## AIM OF THE EXERCISE:
Wherever the word "Antonia" appears in a line of the records, copy that line.

## RECORDS SUPPLIED:
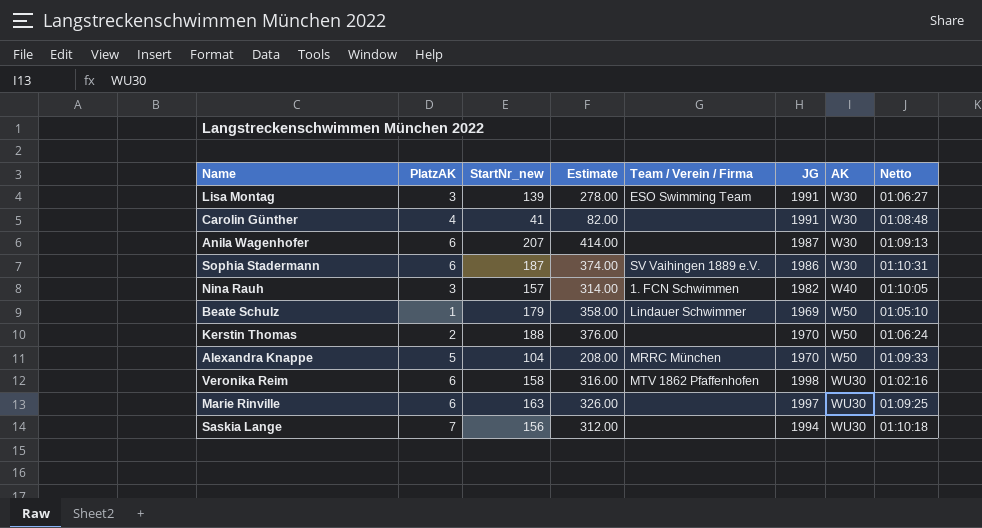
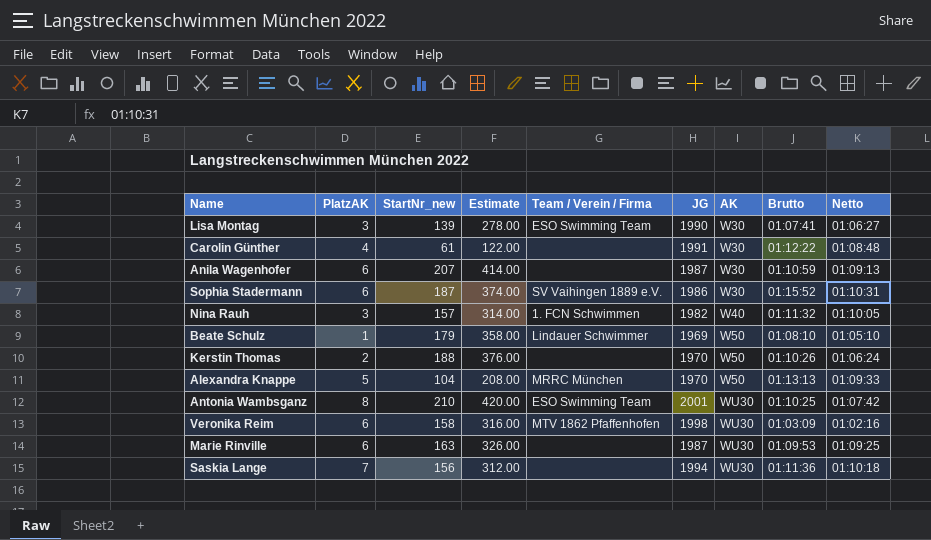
column Brutto | position: none -> 8
Lisa Montag | JG: 1991 -> 1990
Carolin Günther | StartNr_new: 41 -> 61
Carolin Günther | Estimate: 82.00 -> 122.00
row Antonia Wambsganz: none -> 8 | 210 | 420.00 | ESO Swimming Team | 2001 | WU30 | 01:10:25 | 01:07:42
Marie Rinville | JG: 1997 -> 1987

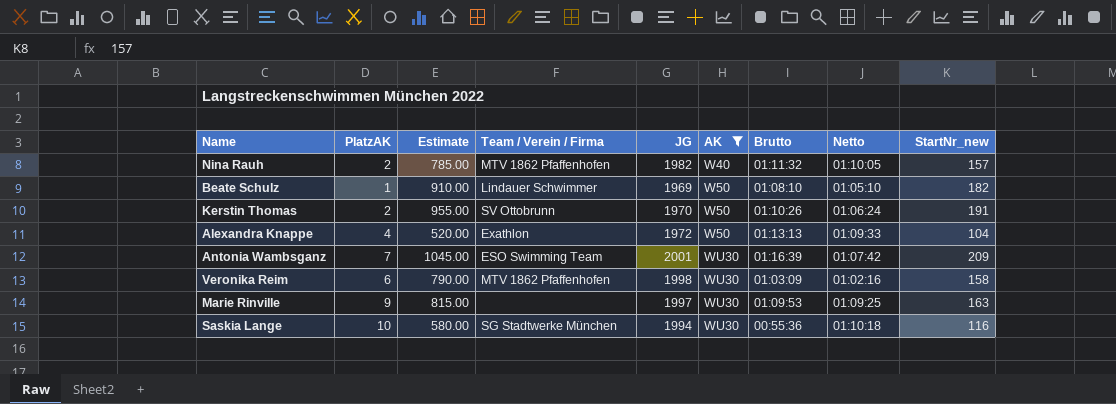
filter: none -> AK != W30
column Estimate | formula: [StartNr_new] * 2 -> [StartNr_new] * 5
column StartNr_new | position: 3 -> 9
Nina Rauh | PlatzAK: 3 -> 2
Nina Rauh | Team / Verein / Firma: 1. FCN Schwimmen -> MTV 1862 Pfaffenhofen
Beate Schulz | StartNr_new: 179 -> 182
Kerstin Thomas | Team / Verein / Firma: none -> SV Ottobrunn
Kerstin Thomas | StartNr_new: 188 -> 191
Alexandra Knappe | PlatzAK: 5 -> 4
Alexandra Knappe | Team / Verein / Firma: MRRC München -> Exathlon
Alexandra Knappe | JG: 1970 -> 1972
Antonia Wambsganz | PlatzAK: 8 -> 7
Antonia Wambsganz | Brutto: 01:10:25 -> 01:16:39
Antonia Wambsganz | StartNr_new: 210 -> 209
Marie Rinville | PlatzAK: 6 -> 9
Marie Rinville | JG: 1987 -> 1997
Saskia Lange | PlatzAK: 7 -> 10
Saskia Lange | Team / Verein / Firma: none -> SG Stadtwerke München
Saskia Lange | Brutto: 01:11:36 -> 00:55:36
Saskia Lange | StartNr_new: 156 -> 116

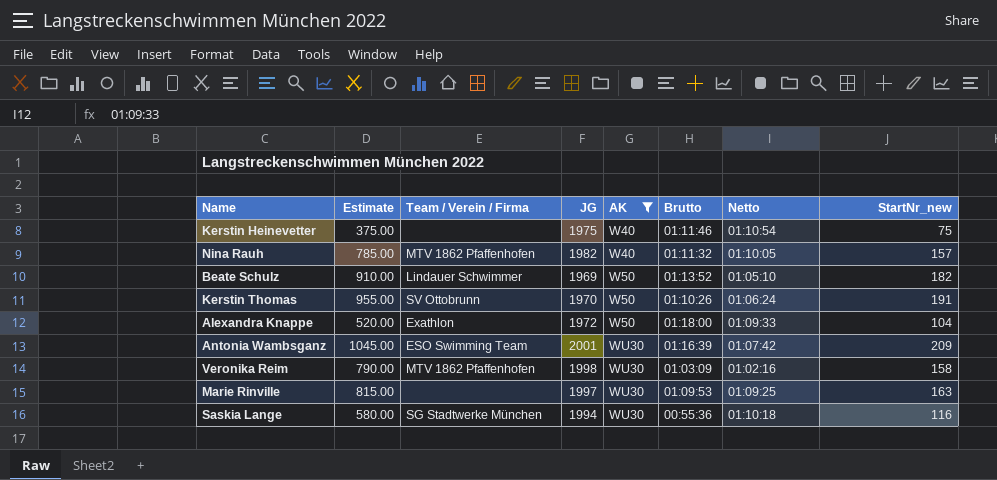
column PlatzAK | position: 2 -> none
row Kerstin Heinevetter: none -> 375.00 | none | 1975 | W40 | 01:11:46 | 01:10:54 | 75
Beate Schulz | Brutto: 01:08:10 -> 01:13:52
Alexandra Knappe | Brutto: 01:13:13 -> 01:18:00

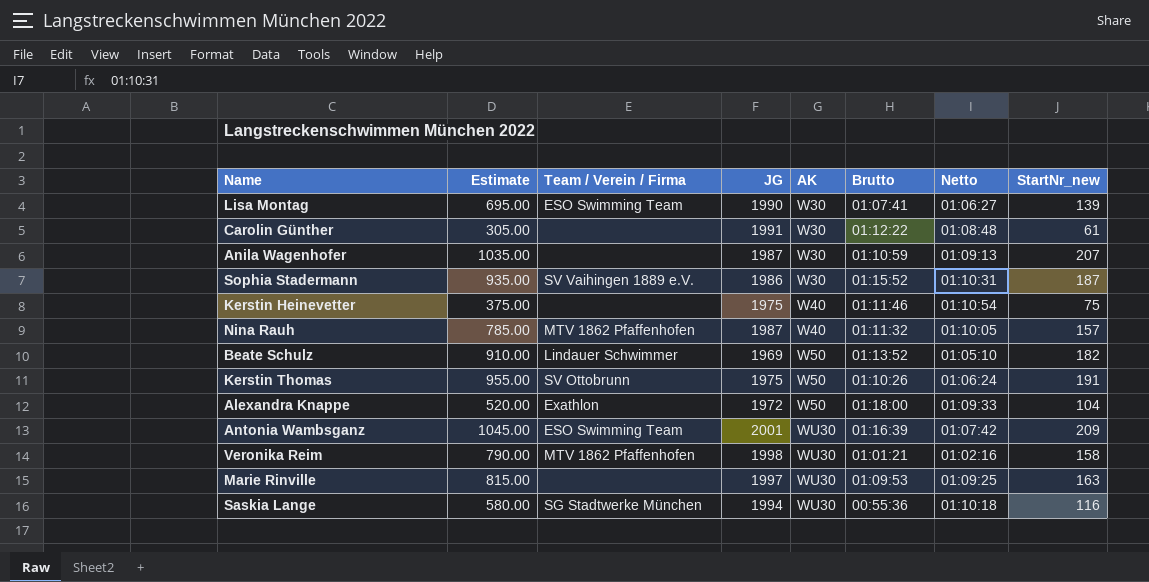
filter: AK != W30 -> none
Nina Rauh | JG: 1982 -> 1987
Kerstin Thomas | JG: 1970 -> 1975
Veronika Reim | Brutto: 01:03:09 -> 01:01:21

## OUTPUT OF THE TASK:
row Antonia Wambsganz: none -> 8 | 210 | 420.00 | ESO Swimming Team | 2001 | WU30 | 01:10:25 | 01:07:42
Antonia Wambsganz | PlatzAK: 8 -> 7
Antonia Wambsganz | Brutto: 01:10:25 -> 01:16:39
Antonia Wambsganz | StartNr_new: 210 -> 209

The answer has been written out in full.